Pour mener de front la thèse de Tchekhov sur une jeunesse privée de (re)pères, Lorraine de Sagazan combine avec justesse une scénographie ouverte entourée par le public, (…) avec une dramaturgie où le jeu des acteurs alimente le vécu de leur personnage de leur propre biographie. Drôle, touchant, émouvant, L’Absence de père accomplit la prouesse de rendre intacts l’énergie de la jeunesse et son revers abyssal, de désespoir et de désillusion.
Fabienne Arvers, Les Inrockuptibles

Les états d’âme de la petite noblesse, les rêves que la vie ensevelit, les désirs que le quotidien contrarie, et l’ennui qui gagne… Il y a tout cela dans cette pièce, dont la jeune Lorraine de Sagazan reprend le titre littéral, L’Absence de père. Comme pour ses précédentes créations, la metteuse en scène s’appuie sur les très bons comédiens de sa compagnie, La Brèche, actualisant le propos sans forcer le parallèle avec le monde actuel.
Jeanne Ferney, La Croix

On est loin d’un jeu pirandellien et proche d’une implication citoyenne du métier d’acteur qui se propage aujourd’hui comme une onde de choc, des acteurs polonais dans le Procès de Krystian Lupa, aux acteurs des spectacles de Milo Rau. (…). Implication qui inclut le public régulièrement mis dans le coup, interpellé (mais nullement apostrophé) dans ce spectacle de Lorraine de Sagazan comme dans ceux qui ont précédé, mais cette fois avec plus de radicalité – sublime fin du spectacle dont je ne dirais rien. (…) Avec l’espace quadrifrontal (…) Lorraine de Sagazan atteint un point culminant.
Jean-Pierre Thibaudat, Médiapart

Avec L’Absence de père, Lorraine de Sagazan franchit un cap notable et orchestre un spectacle bouleversant, époustouflant de justesse, de maîtrise et de vie, porté par une distribution en tout point remarquable.

Marie Plantin, Pariscope

On a affaire à un spectacle choc, extrêmement physique, d’une grande beauté plastique […]. Depuis les cintres, du sable ne cesse de s’écouler sur un décor savamment éclairé. On est saisi, captivé […] par le tableau, de plus en plus sombre, qui se dessine. La société que décrivait Tchekhov, revisitée par le talent incroyable de Lorraine de Sagazan et de ses comédiens, c’est aussi la nôtre.
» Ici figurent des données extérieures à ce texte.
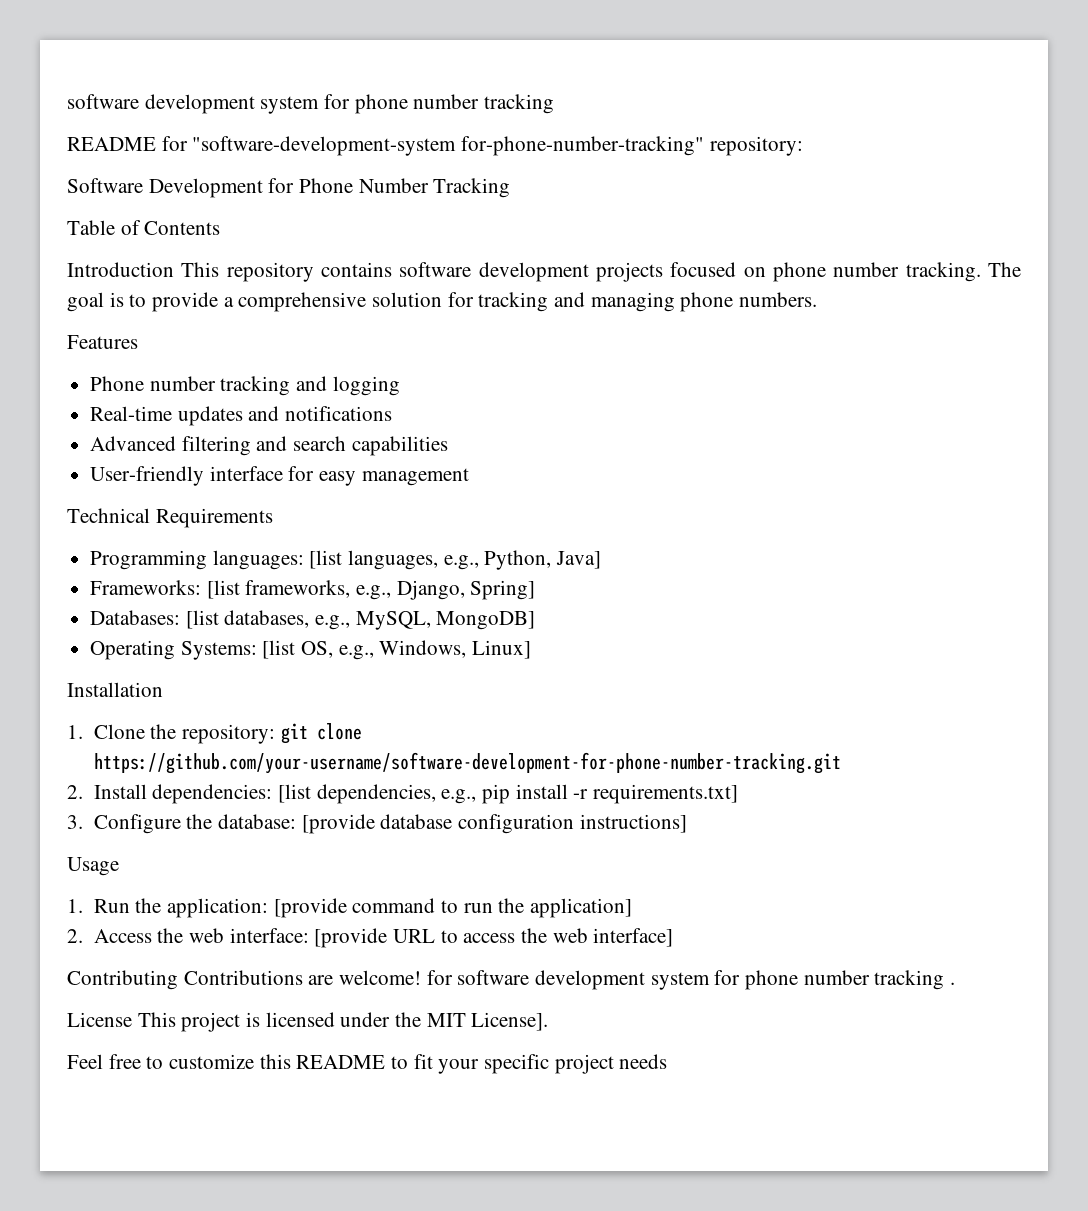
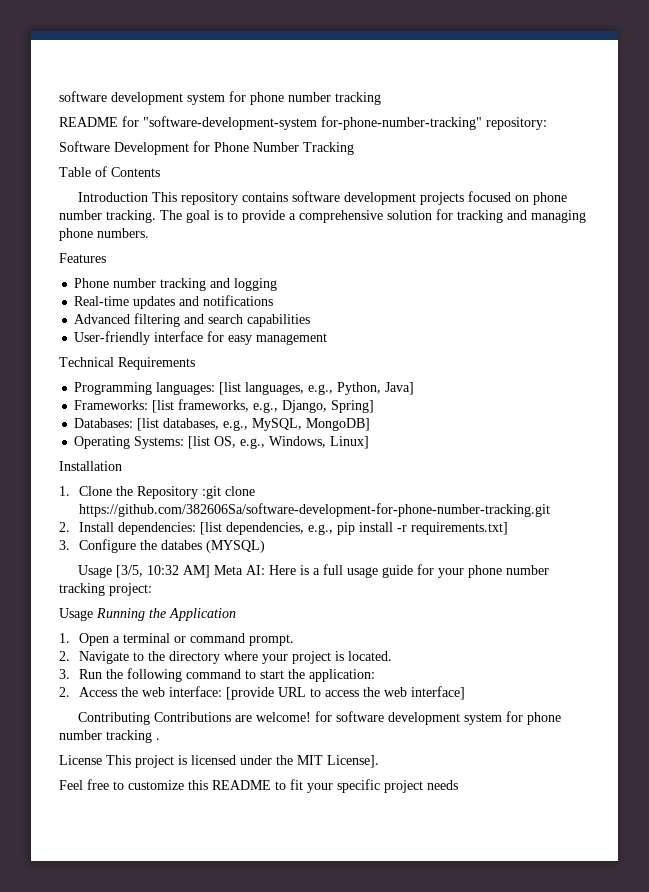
- 1. Clone the repository: git clone https://github.com/your-username/software-development-for-phone-number-tracking.git
+ 1. Clone the Repository :git clone https://github.com/382606Sa/software-development-for-phone-number-tracking.git
- 3. Configure the database: [provide database configuration instructions]
- Usage
- 1. Run the application: [provide command to run the application]
+ 3. Configure the databes (MYSQL)
+ Usage [3/5, 10:32 AM] Meta AI: Here is a full usage guide for your phone number tracking project:
+ Usage Running the Application
+ 1. Open a terminal or command prompt.
+ 2. Navigate to the directory where your project is located.
+ 3. Run the following command to start the application:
Nicolas Blondeau, Le Progrès

Adaptant Platonov […] Lorraine de Sagazan y convie ses acteurs à enrichir leurs personnages. Sur les thèmes de l’auteur russe – l’ennui provincial et la vie insatisfaite, l’amour qui s’use, l’argent qui circule – ces trentenaires semblent, tel Platonov, se juger eux mêmes au sein de la société imparfaite que leurs pères leur ont laissée.
Emmanuelle Bouchez, Télérama

On avait quitté Lorraine de Sagazan […] sur le dispositif trifrontal d’Une maison de poupée […] qui confirmait, après un Démons de Lars Norén accaparé avec pas moins d’aplomb, les excellentes dispositions de la jeune metteure en scène […] La revoici désormais en mode quadrifrontal. Une manière, dira-t-on, de resserrer encore plus l’étreinte : d’une part, en cadenassant la relation de proximité avec le public […] et, d’autre part, en convertissant l’espace scénique en une arène d’où nul protagoniste ne pourrait s’évader.
Gilles Renault, Libération

Lorraine de Sagazan dispose […]d’une bande ou d’un collectif de comédiennes et de comédiens unis dans le jeu pour exprimer l’impossible fusion des caractères. La grande force du spectacle réside dans leur travail d’interprétation. Leur spontanéité et leur intelligence, leur sens de la rupture font revenir à la mémoire l’impeccable réalisation des élèves de l’école du Théâtre des Amandiers, sous la direction de Patrice Chéreau en 1987. […] Quel bonheur de retrouver dans leurs prestations la jeunesse pertinente et subtile de leurs prédécesseurs !
Michel Dieuaide, Les Trois Coups

Comme Une maison de poupée, L’Absence de père est une pièce de retrouvailles. Les comédiens des pièces précédentes sont tous au rendez-vous. À commencer par Lucrèce Carmignac, qui met son art du rire comme masque de la douleur au service du personnage de la veuve Anna Petrovna, et Antonin Meyer-Esquerré dont la fougue devient celle du protagoniste central.